Photographe pris au piège, Papy se reflète dans les yeux de sa petite fille.

Petite fille de Michel Voleau (photographe), jeune, jolie, franco-dominicaine, Karla est elle aussi et le revendique une talentueuse photographe fraîchement diplômée de la célèbre école suisse ECAL, l’une des écoles d’art et de design les plus suivies dans le monde.

A l’instar de son grand-père, la belle aime sortir des sentiers battus.

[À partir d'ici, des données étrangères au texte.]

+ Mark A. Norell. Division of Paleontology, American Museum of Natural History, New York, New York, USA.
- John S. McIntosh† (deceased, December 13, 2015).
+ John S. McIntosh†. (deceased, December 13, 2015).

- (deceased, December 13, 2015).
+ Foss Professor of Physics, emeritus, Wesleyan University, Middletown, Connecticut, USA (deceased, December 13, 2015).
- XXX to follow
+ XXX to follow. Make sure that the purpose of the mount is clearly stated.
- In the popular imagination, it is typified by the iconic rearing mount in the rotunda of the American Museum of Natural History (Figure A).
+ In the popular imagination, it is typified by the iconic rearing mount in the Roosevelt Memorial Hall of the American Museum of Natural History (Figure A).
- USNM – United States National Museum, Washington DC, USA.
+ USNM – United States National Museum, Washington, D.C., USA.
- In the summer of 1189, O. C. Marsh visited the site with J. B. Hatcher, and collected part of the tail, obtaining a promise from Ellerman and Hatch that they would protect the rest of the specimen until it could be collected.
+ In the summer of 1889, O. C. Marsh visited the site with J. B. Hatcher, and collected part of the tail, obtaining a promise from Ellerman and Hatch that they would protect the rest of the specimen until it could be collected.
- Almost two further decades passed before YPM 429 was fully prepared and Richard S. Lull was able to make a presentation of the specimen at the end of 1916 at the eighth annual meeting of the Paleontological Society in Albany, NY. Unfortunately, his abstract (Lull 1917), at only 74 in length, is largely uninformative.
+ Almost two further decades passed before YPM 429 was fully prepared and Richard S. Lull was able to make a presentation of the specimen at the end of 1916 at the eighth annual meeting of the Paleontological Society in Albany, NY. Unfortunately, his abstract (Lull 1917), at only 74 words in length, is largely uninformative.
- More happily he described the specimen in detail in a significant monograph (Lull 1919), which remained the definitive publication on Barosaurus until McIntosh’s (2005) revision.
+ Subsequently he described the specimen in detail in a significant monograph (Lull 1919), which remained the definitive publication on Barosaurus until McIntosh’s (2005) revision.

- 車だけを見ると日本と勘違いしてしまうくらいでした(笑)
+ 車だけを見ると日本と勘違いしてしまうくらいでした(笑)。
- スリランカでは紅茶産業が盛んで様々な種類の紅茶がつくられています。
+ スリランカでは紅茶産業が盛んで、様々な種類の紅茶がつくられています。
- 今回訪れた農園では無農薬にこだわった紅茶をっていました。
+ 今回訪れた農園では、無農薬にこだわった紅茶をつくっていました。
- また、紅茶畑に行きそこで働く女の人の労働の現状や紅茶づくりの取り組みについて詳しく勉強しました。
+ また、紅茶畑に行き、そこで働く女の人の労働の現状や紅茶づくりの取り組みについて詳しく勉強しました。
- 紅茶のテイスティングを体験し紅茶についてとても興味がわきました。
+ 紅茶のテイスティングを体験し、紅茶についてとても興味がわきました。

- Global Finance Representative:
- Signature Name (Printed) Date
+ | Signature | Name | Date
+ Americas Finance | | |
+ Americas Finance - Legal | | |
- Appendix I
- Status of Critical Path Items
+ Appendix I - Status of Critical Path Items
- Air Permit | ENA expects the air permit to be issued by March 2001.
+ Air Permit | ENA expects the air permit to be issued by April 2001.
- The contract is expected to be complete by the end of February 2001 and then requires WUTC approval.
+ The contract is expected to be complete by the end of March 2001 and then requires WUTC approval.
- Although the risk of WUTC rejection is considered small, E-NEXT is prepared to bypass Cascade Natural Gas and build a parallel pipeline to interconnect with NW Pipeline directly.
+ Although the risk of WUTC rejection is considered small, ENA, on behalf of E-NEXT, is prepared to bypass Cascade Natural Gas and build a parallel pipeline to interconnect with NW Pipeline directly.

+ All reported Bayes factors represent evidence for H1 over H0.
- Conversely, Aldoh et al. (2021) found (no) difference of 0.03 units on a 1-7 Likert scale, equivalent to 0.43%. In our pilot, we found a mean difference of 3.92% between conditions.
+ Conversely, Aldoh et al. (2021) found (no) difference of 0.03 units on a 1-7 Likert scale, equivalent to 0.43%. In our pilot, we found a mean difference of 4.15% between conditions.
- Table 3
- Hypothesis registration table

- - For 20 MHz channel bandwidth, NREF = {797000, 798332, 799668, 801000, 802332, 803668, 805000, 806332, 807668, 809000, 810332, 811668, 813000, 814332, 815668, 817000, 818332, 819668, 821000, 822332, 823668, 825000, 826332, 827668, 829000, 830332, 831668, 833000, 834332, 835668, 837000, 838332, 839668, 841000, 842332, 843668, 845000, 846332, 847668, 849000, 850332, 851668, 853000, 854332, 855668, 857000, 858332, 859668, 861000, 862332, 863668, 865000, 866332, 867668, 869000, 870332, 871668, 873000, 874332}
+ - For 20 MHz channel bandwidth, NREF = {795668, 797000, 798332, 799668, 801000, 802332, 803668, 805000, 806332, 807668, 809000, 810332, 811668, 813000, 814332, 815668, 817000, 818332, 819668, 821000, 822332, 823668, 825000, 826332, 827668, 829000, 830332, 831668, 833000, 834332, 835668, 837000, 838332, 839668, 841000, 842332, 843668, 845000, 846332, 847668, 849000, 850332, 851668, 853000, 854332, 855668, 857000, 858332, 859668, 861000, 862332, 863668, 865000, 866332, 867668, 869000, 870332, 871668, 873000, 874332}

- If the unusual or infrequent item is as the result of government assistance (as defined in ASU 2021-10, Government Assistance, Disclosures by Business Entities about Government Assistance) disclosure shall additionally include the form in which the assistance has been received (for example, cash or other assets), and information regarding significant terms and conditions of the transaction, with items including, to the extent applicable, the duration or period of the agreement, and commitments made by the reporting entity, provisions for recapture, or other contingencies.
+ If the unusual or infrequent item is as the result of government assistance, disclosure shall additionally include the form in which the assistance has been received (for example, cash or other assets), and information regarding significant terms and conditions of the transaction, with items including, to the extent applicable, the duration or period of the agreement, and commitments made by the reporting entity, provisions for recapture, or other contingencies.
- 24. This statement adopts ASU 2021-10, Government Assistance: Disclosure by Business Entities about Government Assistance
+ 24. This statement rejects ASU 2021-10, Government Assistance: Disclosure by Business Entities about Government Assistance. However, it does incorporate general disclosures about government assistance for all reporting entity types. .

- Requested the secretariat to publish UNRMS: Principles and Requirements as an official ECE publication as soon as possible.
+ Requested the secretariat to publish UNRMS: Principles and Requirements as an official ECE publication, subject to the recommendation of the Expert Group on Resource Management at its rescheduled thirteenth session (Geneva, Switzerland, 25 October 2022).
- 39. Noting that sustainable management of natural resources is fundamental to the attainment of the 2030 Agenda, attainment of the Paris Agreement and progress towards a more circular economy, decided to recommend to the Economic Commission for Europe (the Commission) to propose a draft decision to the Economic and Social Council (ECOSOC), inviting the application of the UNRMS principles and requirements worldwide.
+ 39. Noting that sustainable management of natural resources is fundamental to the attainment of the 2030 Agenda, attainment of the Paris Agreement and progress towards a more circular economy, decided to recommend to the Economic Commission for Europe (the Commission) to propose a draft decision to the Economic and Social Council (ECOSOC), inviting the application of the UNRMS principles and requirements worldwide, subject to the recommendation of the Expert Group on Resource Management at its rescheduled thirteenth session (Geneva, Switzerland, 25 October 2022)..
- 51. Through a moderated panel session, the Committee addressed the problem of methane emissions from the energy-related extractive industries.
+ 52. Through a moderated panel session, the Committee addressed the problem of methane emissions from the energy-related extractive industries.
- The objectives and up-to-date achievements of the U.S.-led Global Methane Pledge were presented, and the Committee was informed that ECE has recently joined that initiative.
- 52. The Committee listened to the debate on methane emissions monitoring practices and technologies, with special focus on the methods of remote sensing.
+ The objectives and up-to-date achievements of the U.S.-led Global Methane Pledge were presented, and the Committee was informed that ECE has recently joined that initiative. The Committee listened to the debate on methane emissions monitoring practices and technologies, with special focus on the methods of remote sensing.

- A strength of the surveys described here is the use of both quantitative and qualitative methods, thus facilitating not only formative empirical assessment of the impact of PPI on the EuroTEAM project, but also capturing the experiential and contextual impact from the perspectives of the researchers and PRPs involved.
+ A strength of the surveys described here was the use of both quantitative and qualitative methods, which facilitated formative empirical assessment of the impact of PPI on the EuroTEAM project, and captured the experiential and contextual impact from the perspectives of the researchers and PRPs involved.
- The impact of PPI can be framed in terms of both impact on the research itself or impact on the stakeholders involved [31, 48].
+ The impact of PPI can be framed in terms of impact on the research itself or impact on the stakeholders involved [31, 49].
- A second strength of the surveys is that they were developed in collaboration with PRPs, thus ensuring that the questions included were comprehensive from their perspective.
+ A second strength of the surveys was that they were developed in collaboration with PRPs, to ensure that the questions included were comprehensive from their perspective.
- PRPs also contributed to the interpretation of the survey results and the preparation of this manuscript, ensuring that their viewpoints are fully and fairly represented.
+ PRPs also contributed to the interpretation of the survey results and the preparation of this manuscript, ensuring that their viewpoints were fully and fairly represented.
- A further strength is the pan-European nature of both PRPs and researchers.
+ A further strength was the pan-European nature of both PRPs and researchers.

La preuve en image avec son projet de diplôme « hola mi amol » qui a été récompensé par le prix d’excellence dans les domaines de la conception et des arts visuels.

Hola mi amol, c’est toute l’atmosphère sensuelle de la République Dominicaine où elle est née et qu’elle affectionne. C’est une histoire, une enquête immersive sur les relations entre les femmes touristes avides de sensations fortes et les jeunes hommes dominicains pétrifiants de beauté et d’insouciance. C’est une façon, à travers les yeux ébahis de ces femmes amoureuses, libérées de tout complexe, d’observer et de désirer ouvertement les hommes. Durant tout un mois, Karla est entrée dans la peau d’une de ces touristes en mal d’amour. De Punta Cana à Las Terrenas, elle s’est prise au jeu et, à travers son appareil photo a fixé à jamais des instants furtifs mais intenses, brûlant de sensualité.

En aparté, petite immersion-plaisir dans le monde sensuel de Karla. Bon sang ne saurait mentir, à 25 ans, Karla est très fière de Mimi, ce papy un brin décalé et est bien décidée, comme lui de vivre à fond sa passion de la photographie.